■ **AIM OF THE TASK**:
Without including any pictures, copy each entry below exactly.
BEGIN
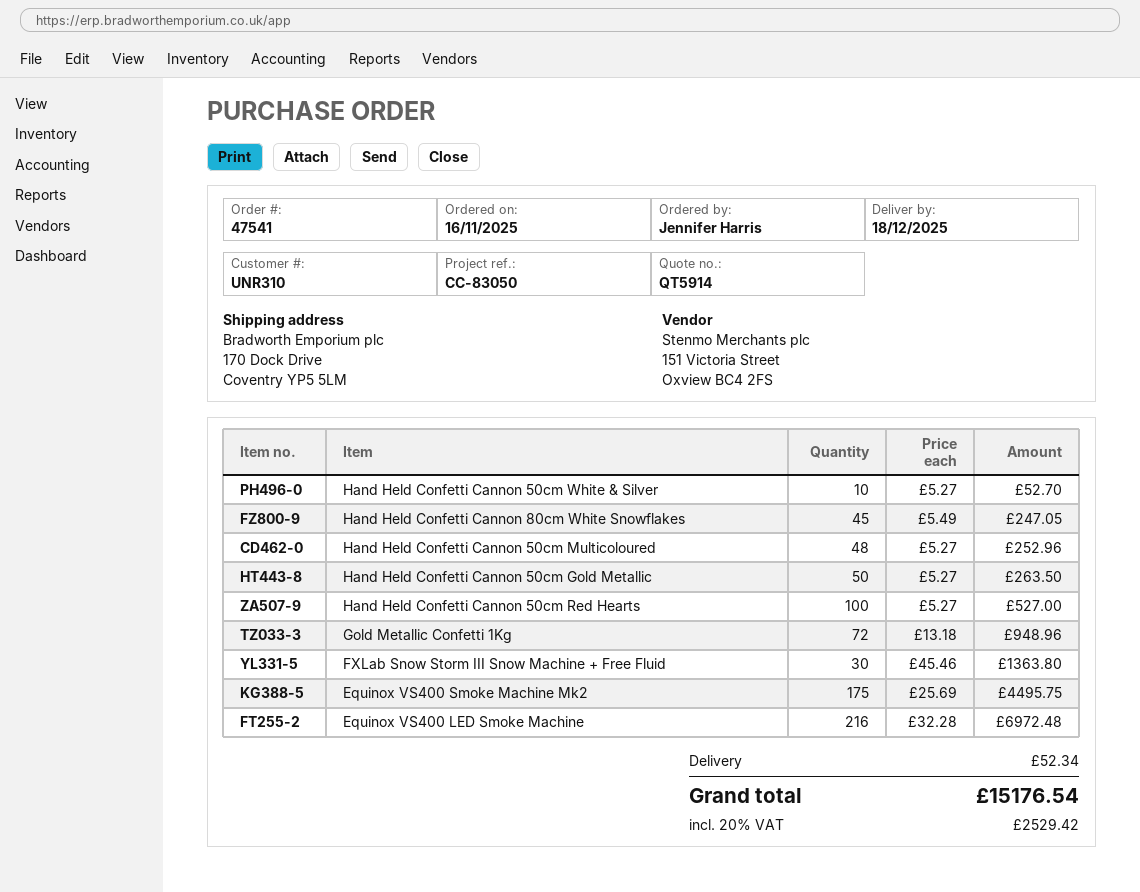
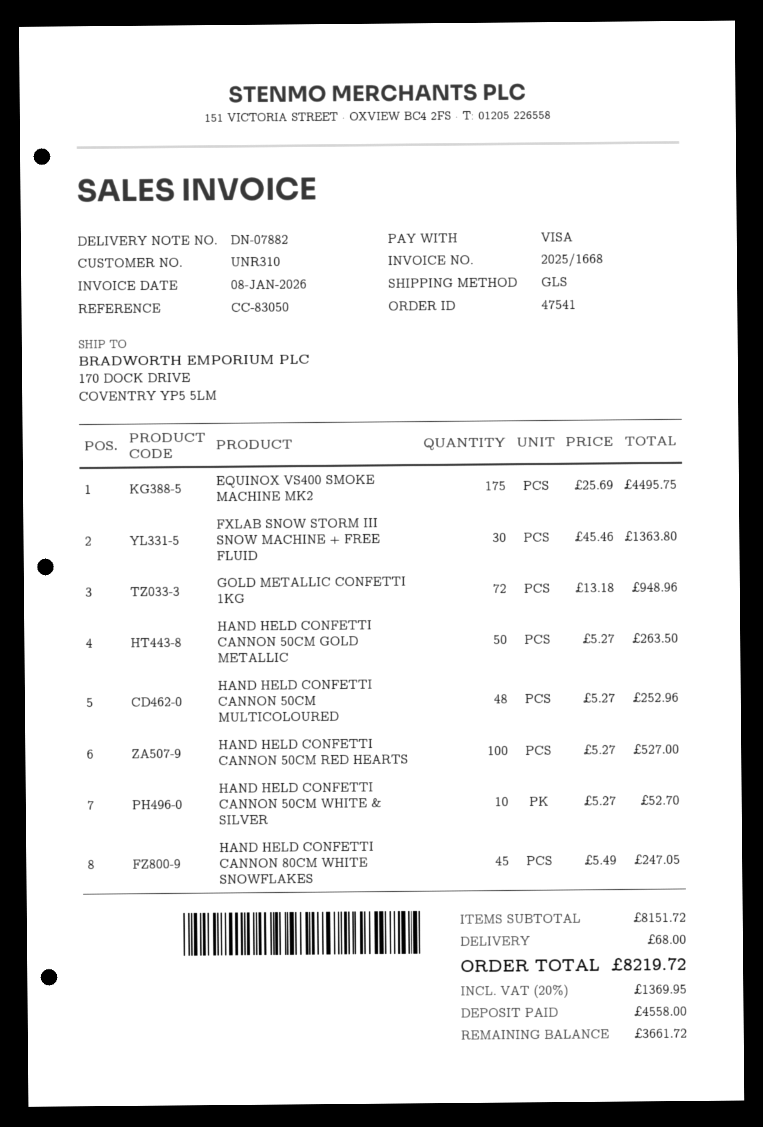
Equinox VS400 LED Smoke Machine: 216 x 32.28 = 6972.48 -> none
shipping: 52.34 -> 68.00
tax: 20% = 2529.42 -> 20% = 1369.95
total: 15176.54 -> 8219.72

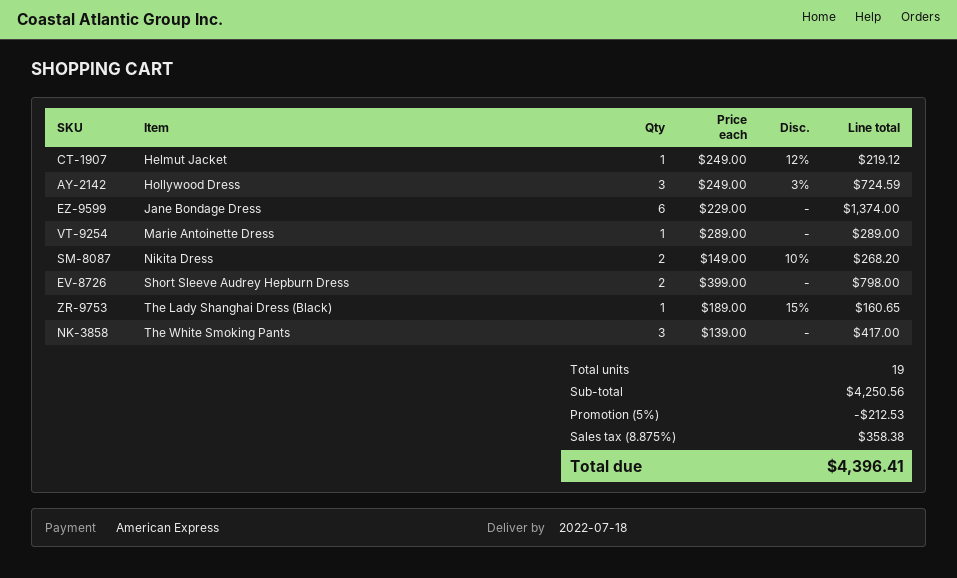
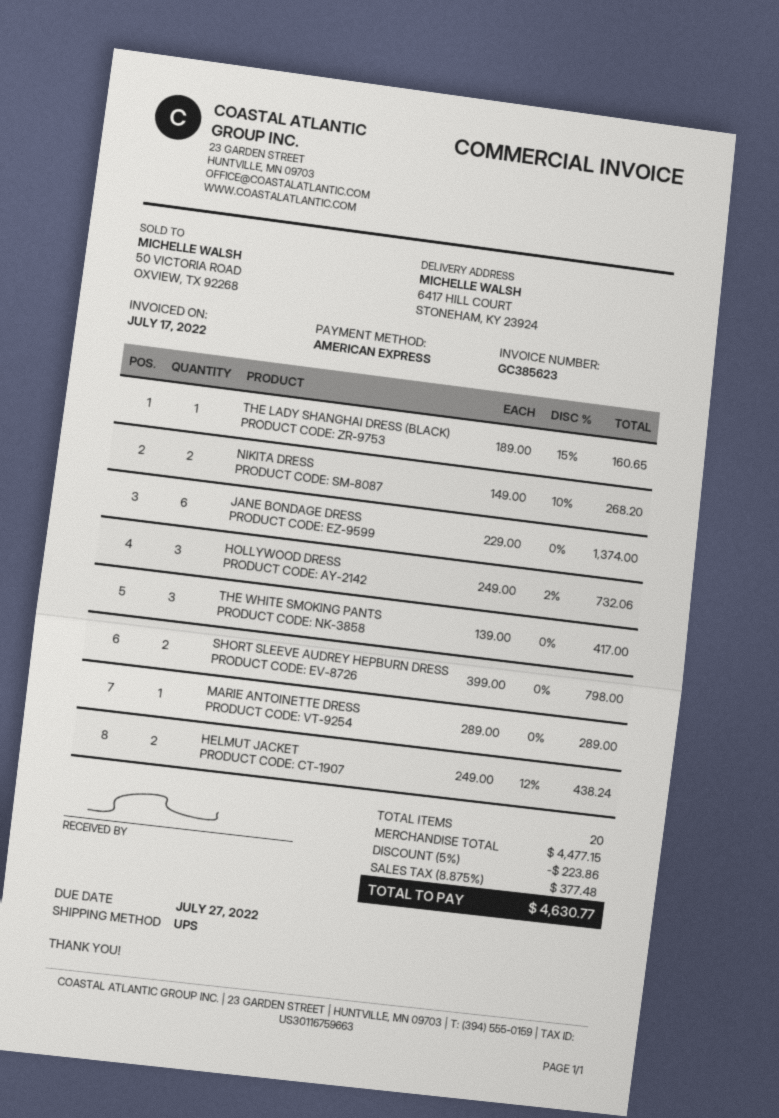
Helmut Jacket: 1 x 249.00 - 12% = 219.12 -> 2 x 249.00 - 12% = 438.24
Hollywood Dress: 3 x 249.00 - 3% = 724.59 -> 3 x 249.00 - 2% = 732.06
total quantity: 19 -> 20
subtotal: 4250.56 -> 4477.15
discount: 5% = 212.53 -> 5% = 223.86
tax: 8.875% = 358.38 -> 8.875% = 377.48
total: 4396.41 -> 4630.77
END
■ **EXPECTED ANSWER**:
Equinox VS400 LED Smoke Machine: 216 x 32.28 = 6972.48 -> none
shipping: 52.34 -> 68.00
tax: 20% = 2529.42 -> 20% = 1369.95
total: 15176.54 -> 8219.72

Helmut Jacket: 1 x 249.00 - 12% = 219.12 -> 2 x 249.00 - 12% = 438.24
Hollywood Dress: 3 x 249.00 - 3% = 724.59 -> 3 x 249.00 - 2% = 732.06
total quantity: 19 -> 20
subtotal: 4250.56 -> 4477.15
discount: 5% = 212.53 -> 5% = 223.86
tax: 8.875% = 358.38 -> 8.875% = 377.48
total: 4396.41 -> 4630.77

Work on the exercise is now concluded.